İçimizdeki Şeytan – Sabahattin Ali

Sabahattin Ali’nin üç romanından ikincisi olan 1940 tarihli “İçimizdeki Şeytan” diğer iki romanının (“Kuyucaklı Yusuf” ve “Kürk Mantolu Madonna”) gölgesinde kalmış görünen bir eser ama sadece yarattığı polemikler nedeni ile değil, tartışmaya açtığı fikirler ve bugünün edebi anlayışına göre bir parça didaktik dursa da sık sık iç konuşmalar halini alan biçimi ile önemli bir roman kesinlikle.

“İçimizdeki Şeytan” adlı romanın yarattığı temel polemik romandaki kimi karakterlerin (ki yazarın açıkça nefret ettiği ve fikirlerinden fiziksel özelliklerine kadar yerden yere vurduğu karakterler bunlar) gerçek hayattaki hangi ünlü isimlerin karşılığı olduğu konusunda çıkmış ortaya. Okuduğum baskıya önsöz yazan Selim İleri bu konuya değiniyor ve önem vermediğini söylüyor ama romanın edebi değerinden bağımsız olarak bu konunun kitabı yazarken Ali’nin kafasındaki en önemli konulardan biri olduğu açık. Peyami Safa’dan Necip Fazıl’a Mükrimin Halil’den Zeki Velidi’ye (bir başka iddiaya göre Abdülkadir İnan’a) kadar uzanan gerçek şahıslar romanda “yüksek fikir muhiti”nin üyeleri olarak sıkı bir eleştiriden geçiyorlar.
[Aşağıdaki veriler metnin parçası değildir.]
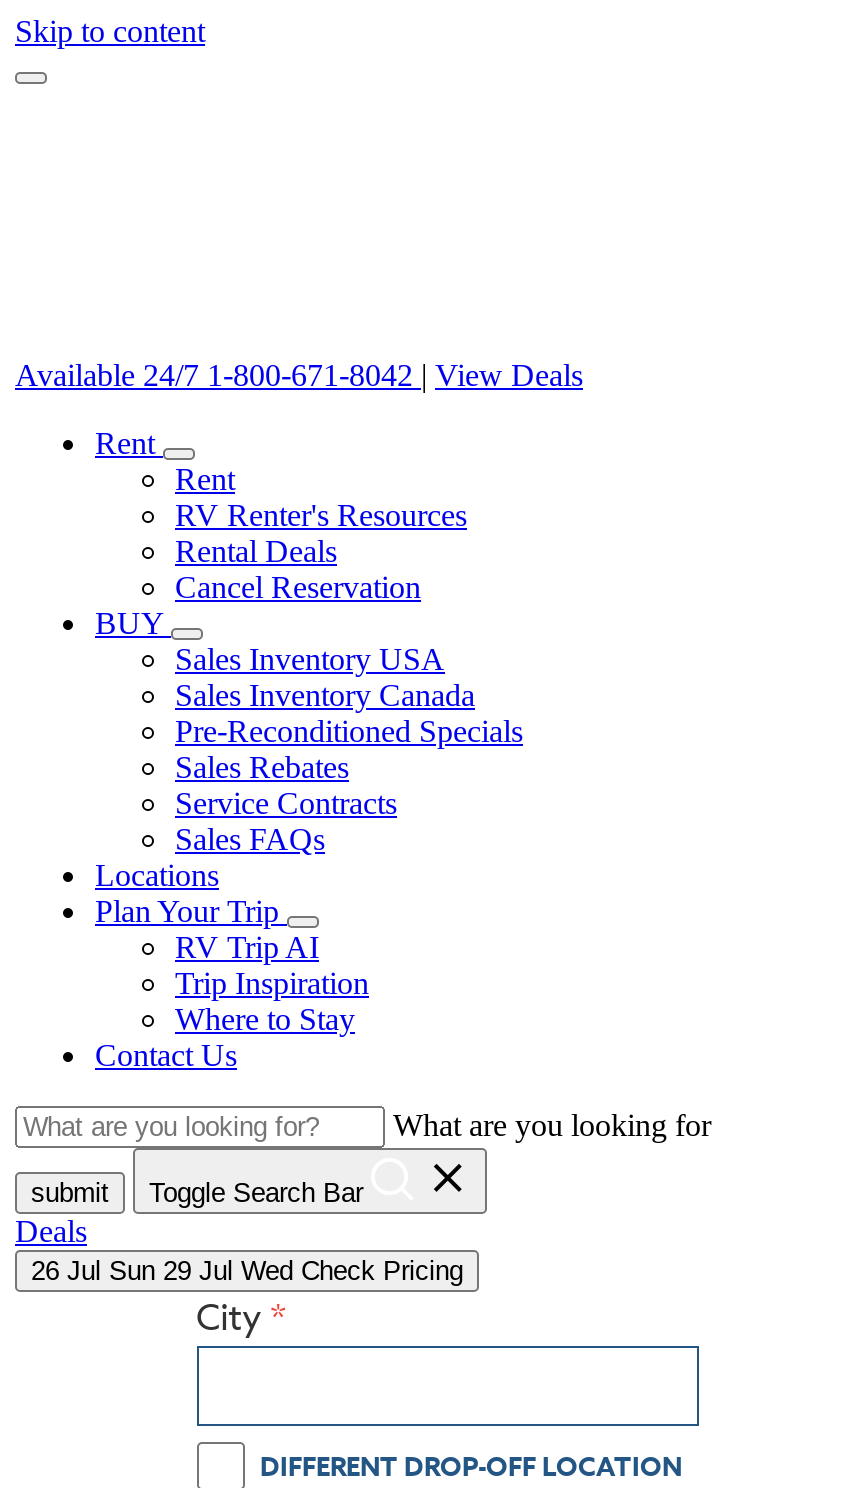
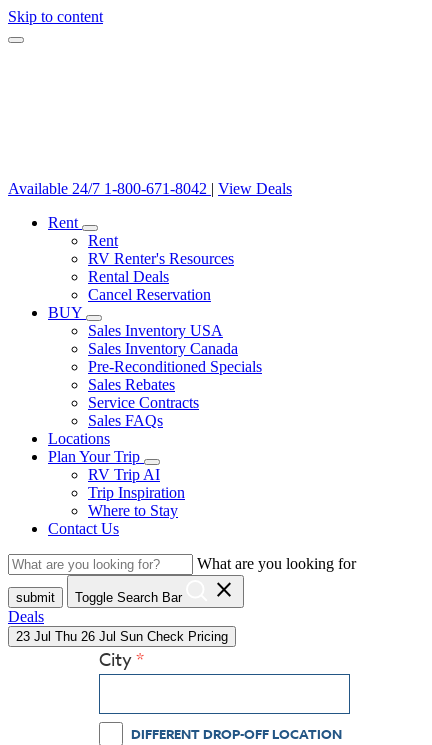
- 26 Jul Sun 29 Jul Wed Check Pricing
+ 23 Jul Thu 26 Jul Sun Check Pricing
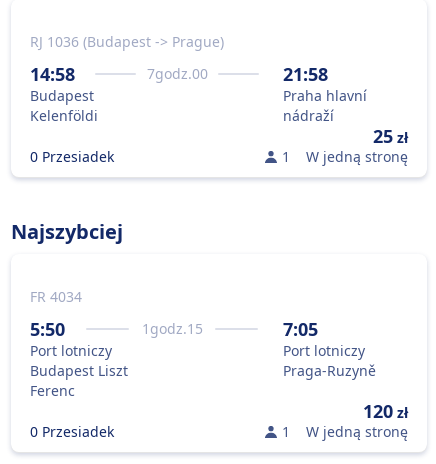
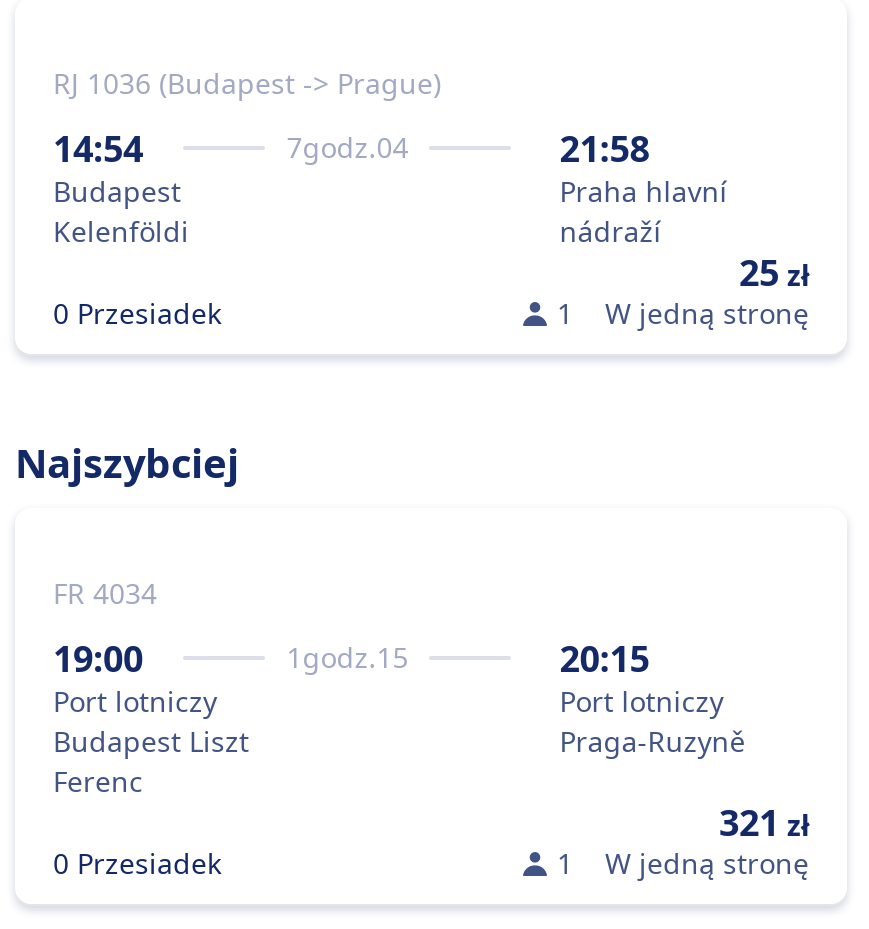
- 14:58
+ 14:54

- 7godz.00
+ 7godz.04

- 5:50
+ 19:00

- 7:05
+ 20:15

- 120 zł
+ 321 zł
Romanda adı verilmeyen ama karakterlerden birinin “acizlere acımak sersemliktir” gibi sözleri ve gücü yüceltip zayıfları yok edilmesi gereken ya da en azından uzak durulması gereken varlıklar olarak gören fikirlerin savunulduğu düşünüldüğünde faşizan ve ırkçı bir örgüt olduğu anlaşılan bir grubun üyesi olan bu karakterleri roman boyunca her fırsatta aşağılıyor Ali ve onlara karşı olan nefretini belki bir romanın edebi değeri için fazla olacak bir şekilde ve hemen her satırda dile getiriyor. Romanın bu yanı karakterlerden birine ilham verdiği söylenen ve kendisini yazılarında “Irkçı, Türkçü ve Turancı” olarak tanımlayan Nihal Atsız’ın kitap yayınlanır yayınlanmaz yazdığı uzun ve çok sert bir yazı (belki de bir hakaretler manzumesi demek daha doğru) ile Sabahattin Ali’ye saldırmasına neden olmuş ve Selim İleri’nin biraz naif bir şekilde önemsememeyi tercih ettiğinin aksine kitabının bu yanının kesinlikle önemli olduğunu gösteriyor.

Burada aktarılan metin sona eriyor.